A Gentle Introduction to Ray

https://github.com/ray-project/ray/raw/master/doc/source/images/ray_header_logo.png

Ray provides a simple, universal API for building distributed applications.

Ray accomplishes this mission by:

  1. Providing simple primitives for building and running distributed applications.

  2. Enabling end users to parallelize single machine code, with little to zero code changes.

  3. Including a large ecosystem of applications, libraries, and tools on top of the core Ray to enable complex applications.

Ray Core provides the simple primitives for application building.

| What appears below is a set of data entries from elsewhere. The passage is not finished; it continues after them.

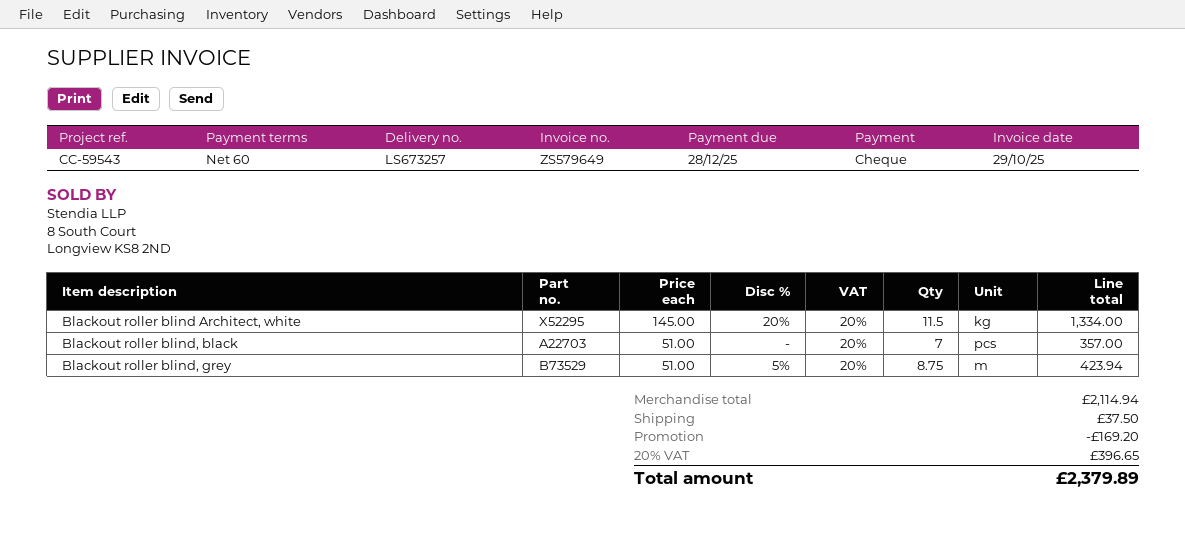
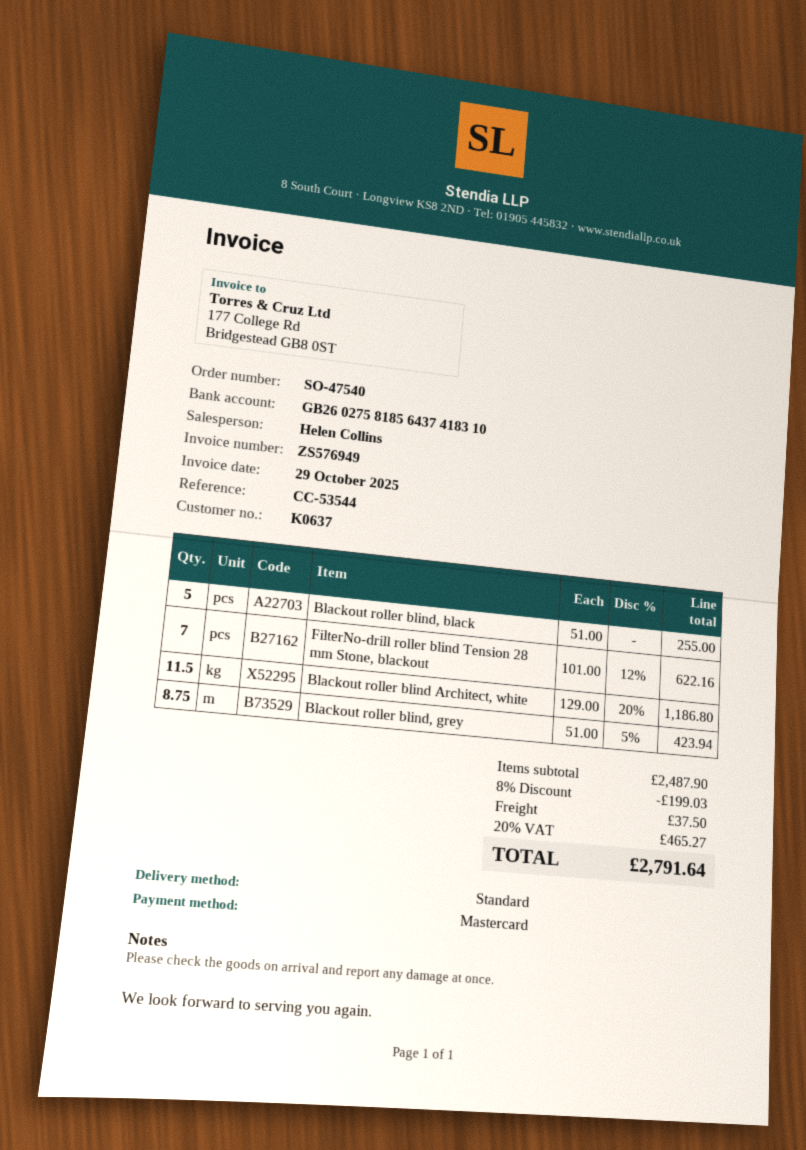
invoice number: ZS579649 -> ZS576949
reference: CC-59543 -> CC-53544
payment method: cheque -> Mastercard
Blackout roller blind Architect, white: 11.5 x 145.00 - 20% = 1334.00 -> 11.5 x 129.00 - 20% = 1186.80
Blackout roller blind, black: 7 x 51.00 = 357.00 -> 5 x 51.00 = 255.00
FilterNo-drill roller blind Tension 28 mm Stone, blackout: none -> 7 x 101.00 - 12% = 622.16
subtotal: 2114.94 -> 2487.90
discount: 169.20 -> 199.03
tax: 20% = 396.65 -> 20% = 465.27
total: 2379.89 -> 2791.64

On top of Ray Core are several libraries for solving problems in machine learning:

There are also many community integrations with Ray, including Dask, MARS, Modin, Horovod, Hugging Face, Scikit-learn, and others. Check out the full list of Ray distributed libraries here.

This tutorial will provide a tour of the core features of Ray.

Ray provides Python and Java API. To use Ray in Python, first install Ray with: pip install ray. To use Ray in Java, first add the ray-api and ray-runtime dependencies in your project. Then we can use Ray to parallelize your program.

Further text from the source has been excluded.